This is what I did to start the experiment:
Place rice and water in 3 jars. I used about 1/4 cup cooked rice with 1/2 cup water in each small jar.
Label each jar:
Happy: this one you will say happy and kind things to (I love you, Thank you, etc.).
Sad/Mad: to this jar you will say unkind and cruel things.
Ignore: this jar will be ignored for the duration of the experiment.
I had some doubts that it would work, but I began the experiment with the intention that I and my family would learn something meaningful from this.
Day 1 of the rice experiment
My kids (ages 4 and 1) thought it was funny to talk to the jars - I had to put the ignore jar up out of their reach to ensure more accurate results.
At every mealtime - and whenever else we thought about it, we said happy things to the happy jar, and mean things to the sad/mad jar.
I also used the sad/mad jar as my outlet for frustration - whenever I felt unkind thoughts, I directed them towards that jar. I never actually felt better after thinking and saying these unkind things - in fact, I started to feel guilty for thinking and saying them.
After one week:
After one week, the Happy jar was still white, the Ignore jar had black mold, and the Sad/Mad jar had red mold.
I was both surprised and saddened at these results, and was surprised at how much emotion I felt towards these jars. I felt guilty for two jars growing mold, because I knew I was responsible.
I also felt guilty for every unkind thought and word I have ever had or said.
I felt an increased desire to treat everyone, but especially members of my family with more kindness, and to speak with love towards everyone.
I was also repulsed by the mold and felt even more negative thoughts looking at the jars, which I am sure multiplied the mold's growth.
After two weeks:
After two weeks, the Happy jar was still all white, the Ignore jar had even more gross mold, and the Sad/Mad looked the worst with black and red mold everywhere.
Here are close ups of the jars after two weeks:
After two weeks, I was even more repulsed by the moldy jars.
I know have a greater understanding of the power of our thoughts, words and deeds.
(source)
After three weeks, I felt an increased desire to be more careful about just about everything I expose myself and my family to. I choose carefully the TV shows and movies I watch, the music I listen to, even the things I view online.
I also was reminded of times when I had friends or family try to convince me to watch awful movies, and I felt physically ill during anything violent or scary, or otherwise immoral.
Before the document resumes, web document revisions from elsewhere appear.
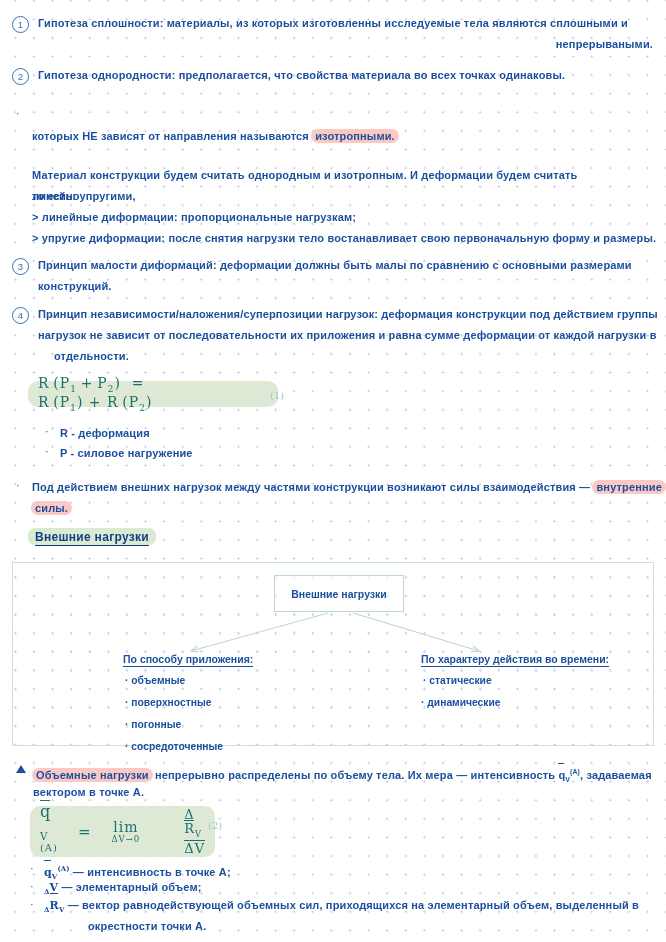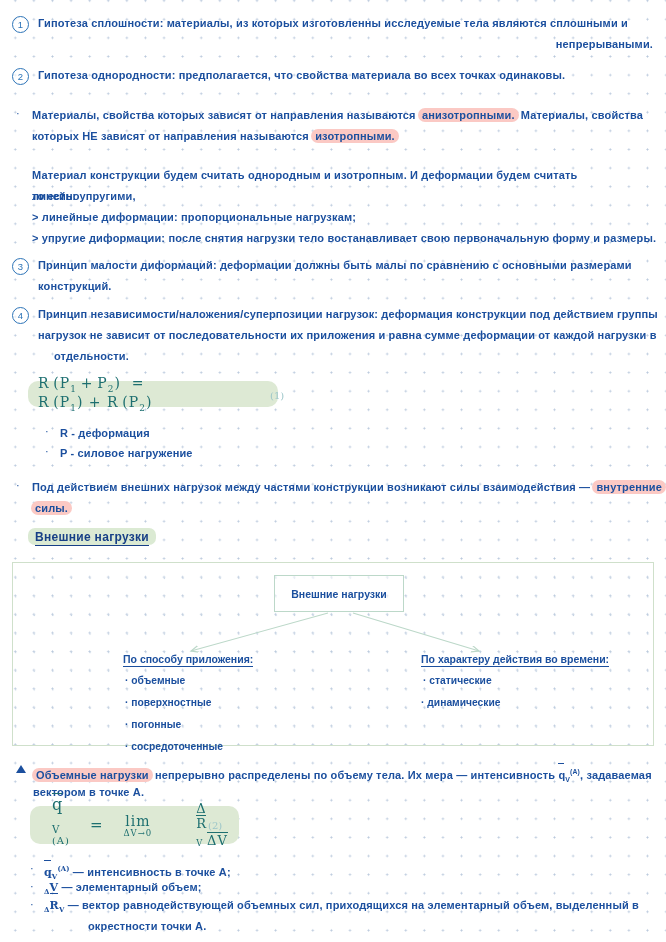"Материалы, свойства которых зависят от" div.txt { html: <div> <span>Материалы, свойства которых зависят от направления называются </span><span>анизотропными.</span><span> Материалы, свойства</span> </div> -> none }
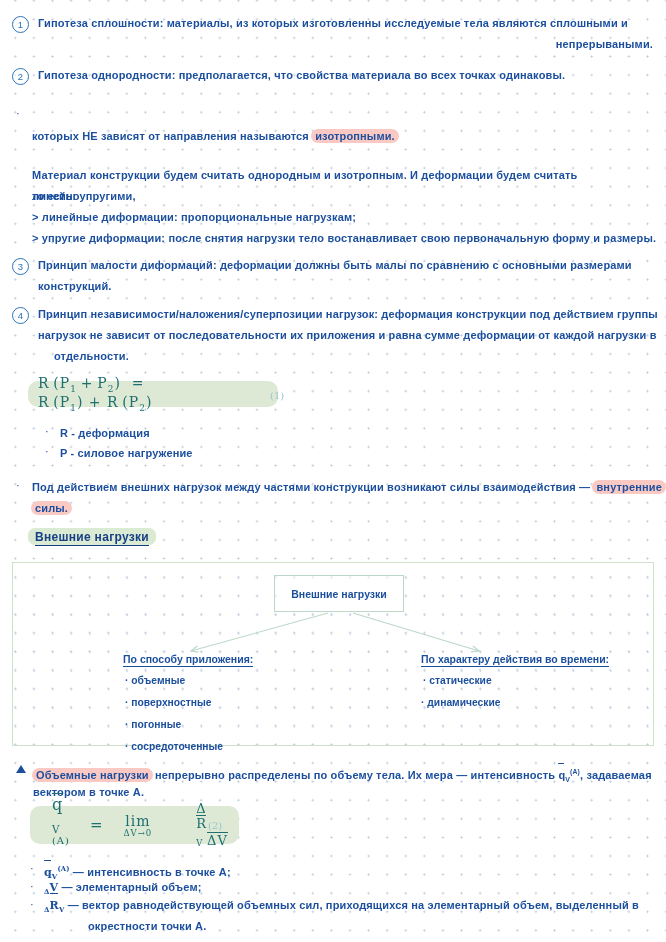"qV (A)" div.formula-box { height: 38px -> 51px; padding: 0 22px -> 0 10px }
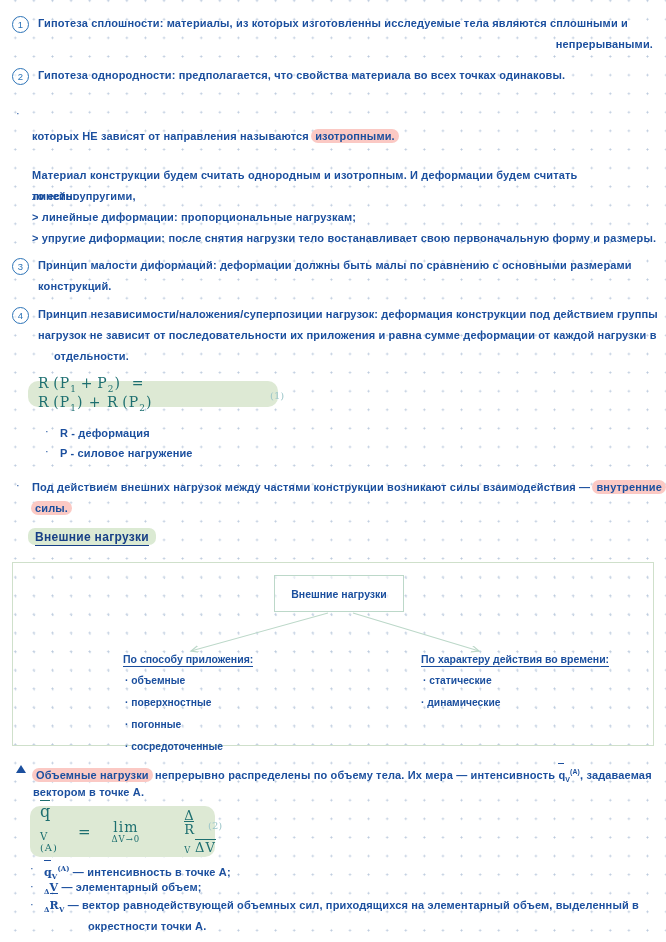"ΔRV" .frac { flex-direction: row -> column }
I sometimes joke that I get nightmares even from watching Jurassic Park, but it is true - I am very sensitive and truly affected by what I am exposed to.
(Here is a fascinating read on getting good or bad energy from the things you see online)
This has become more of a motto for me - not just because I was "told" to, but because I really want to fill my life with good things:
Article of Faith 13:
We believe in being honest, true, chaste, benevolent, virtuous, and in doing good to all men; indeed, we may say that we follow the admonition of Paul-We believe all things, we hope all things, we have endured many things, and hope to be able to endure all things. If there is anything virtuous, lovely, or of good report or praiseworthy, we seek after these things.
Remember that old rhyme?
"Sticks and stones may break my bones,
but words will never hurt me."
Such a lie! I remember in the third grade, confiding to my mom that my "best friends" had said cruel things to me. She repeated that line to me, trying to help me feel better, but I remember I felt like crying after hearing it. Now I realize it was my spirit discerning a lie.
Our words and thoughts have power!
Will you use your thoughts and words for positive change in the world?
The end of the experiment...
After three weeks, I felt that my family had learned the lesson and I decided it was time to clean out the jars. As I opened each jar, I felt so tempted to just throw the moldy ones away. I examined the moldy lids and jars, and considered what I should do. They were canning jars, and I always hate to throw away things that can be useful, but they were really gross!
Emotion overcame me as I realized that this was the lesson to be learned.
I felt the understanding that the Atonement covers all the nasty stuff that someone might be tempted to throw away. Though your sins and wounds seem scarlet red, you and I can become white, clean and pure. His Grace is sufficient to cleanse all of us.